Task instructions — Reproduce the listing below from the line with "font-size: 17px ->" to the line with "font-size: 18px ->", both lines included, character for character, minus any pictures.

Data for analysis —
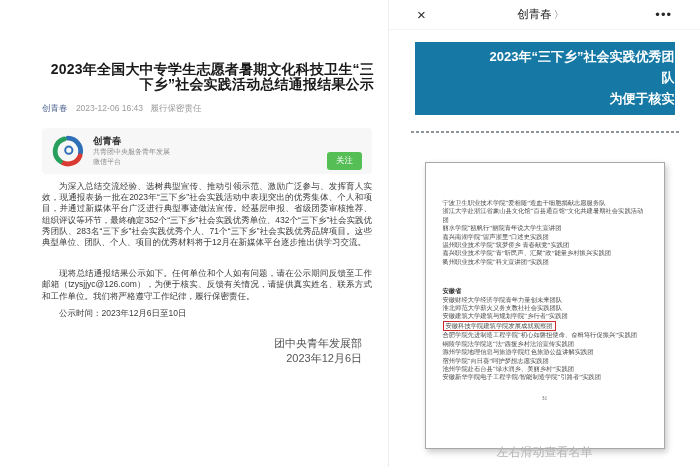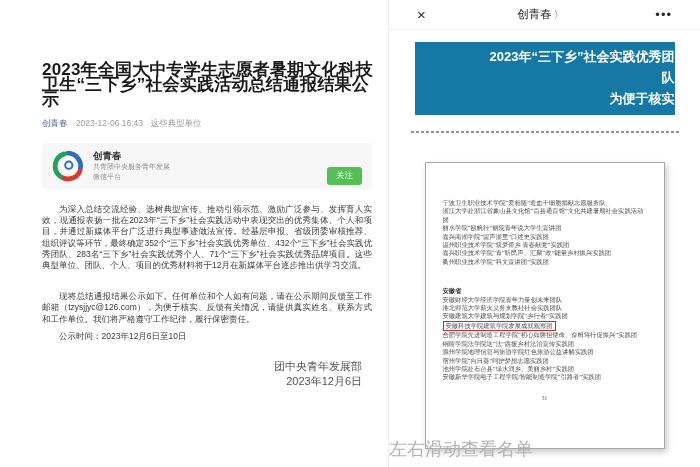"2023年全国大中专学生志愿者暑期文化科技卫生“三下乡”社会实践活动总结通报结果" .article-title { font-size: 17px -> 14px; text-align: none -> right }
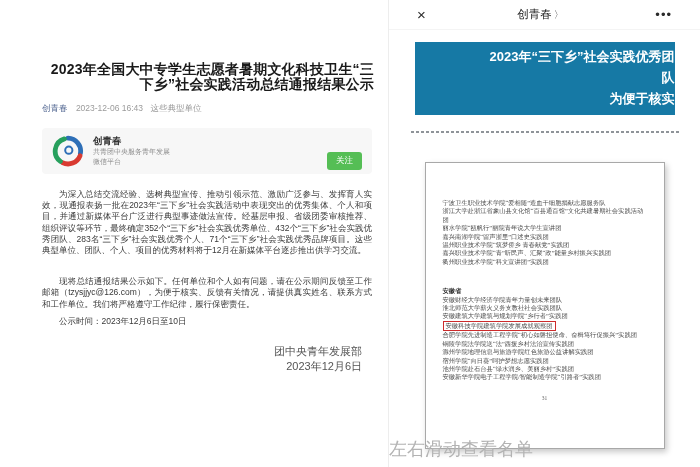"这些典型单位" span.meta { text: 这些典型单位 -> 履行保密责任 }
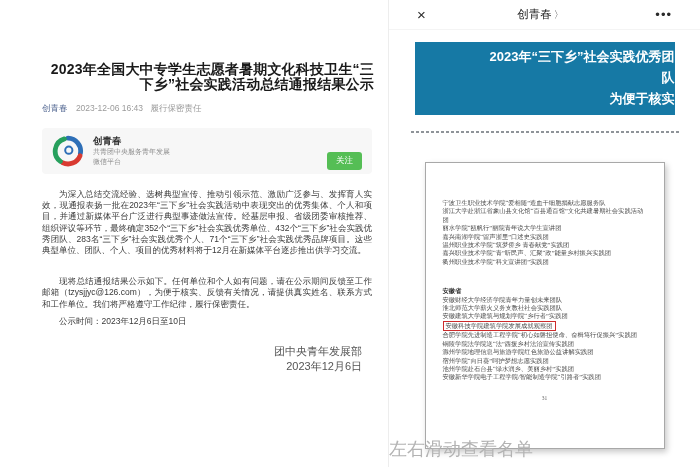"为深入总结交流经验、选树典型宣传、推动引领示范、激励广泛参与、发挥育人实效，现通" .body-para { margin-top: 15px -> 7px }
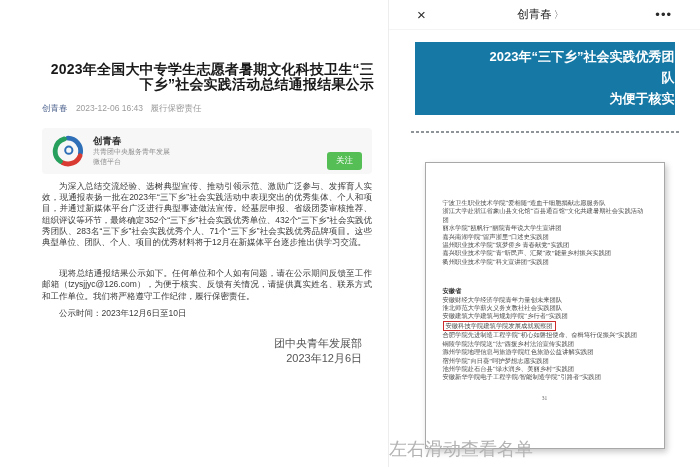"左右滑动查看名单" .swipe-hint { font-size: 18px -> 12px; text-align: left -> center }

...

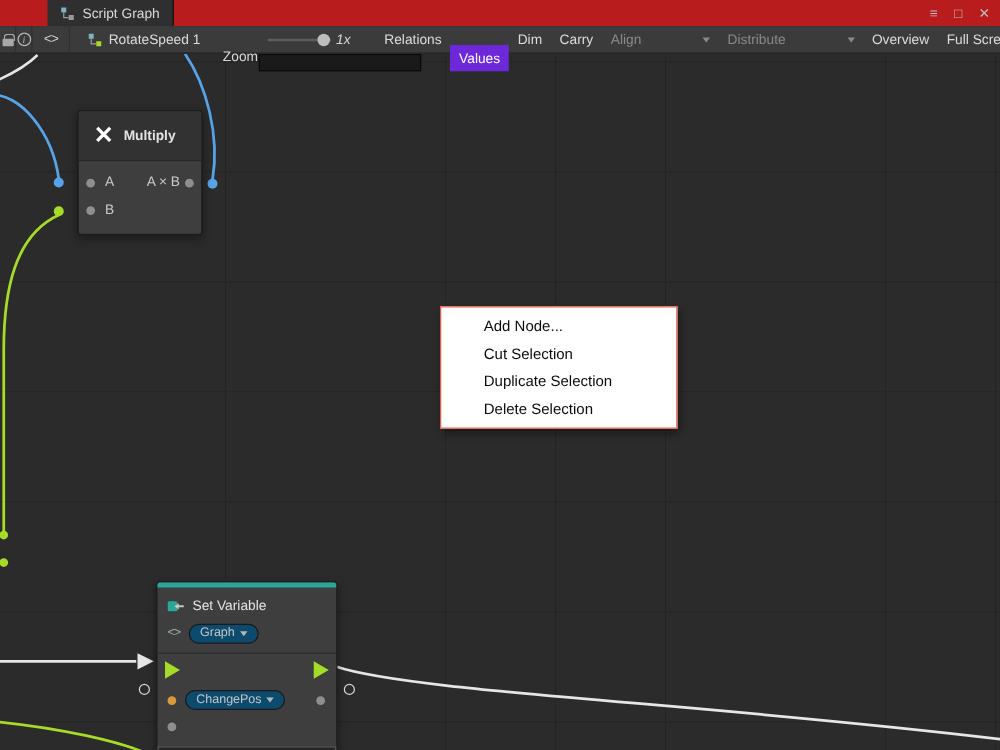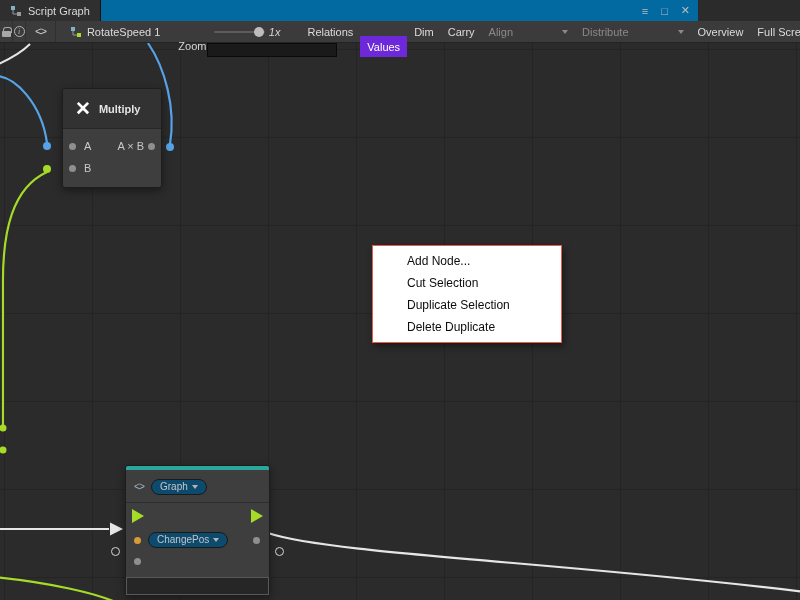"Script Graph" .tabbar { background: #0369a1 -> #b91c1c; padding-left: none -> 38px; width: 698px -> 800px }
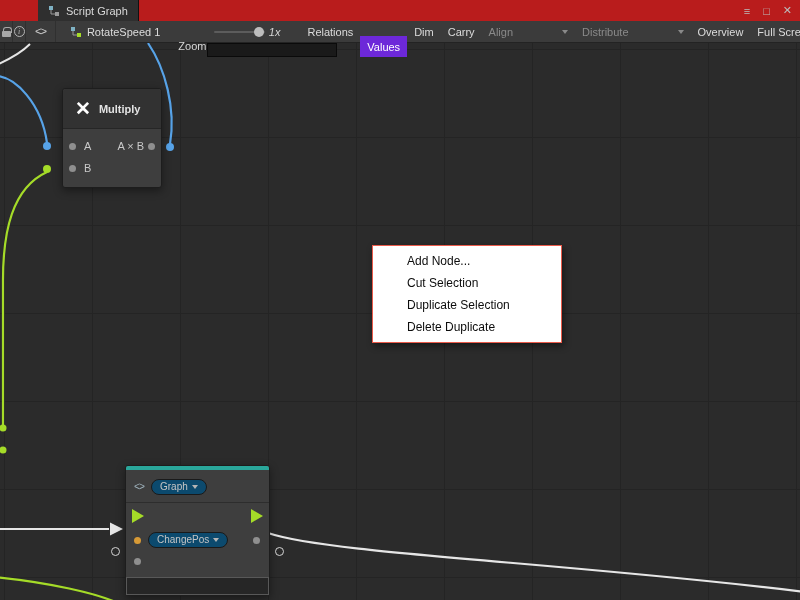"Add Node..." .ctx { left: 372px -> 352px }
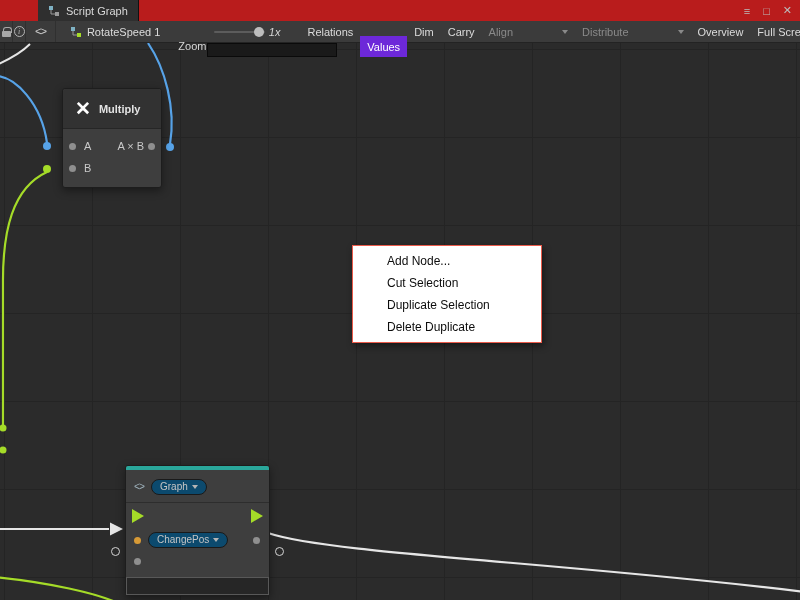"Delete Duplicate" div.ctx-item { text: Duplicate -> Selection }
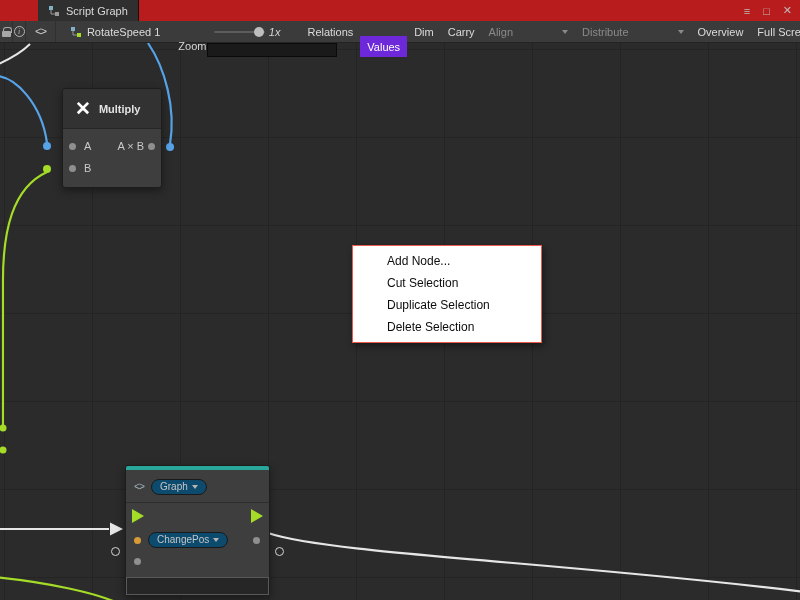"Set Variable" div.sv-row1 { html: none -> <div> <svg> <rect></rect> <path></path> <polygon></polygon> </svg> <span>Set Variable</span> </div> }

Result of the task —
"2023年全国大中专学生志愿者暑期文化科技卫生“三下乡”社会实践活动总结通报结果" .article-title { font-size: 17px -> 14px; text-align: none -> right }
"这些典型单位" span.meta { text: 这些典型单位 -> 履行保密责任 }
"为深入总结交流经验、选树典型宣传、推动引领示范、激励广泛参与、发挥育人实效，现通" .body-para { margin-top: 15px -> 7px }
"左右滑动查看名单" .swipe-hint { font-size: 18px -> 12px; text-align: left -> center }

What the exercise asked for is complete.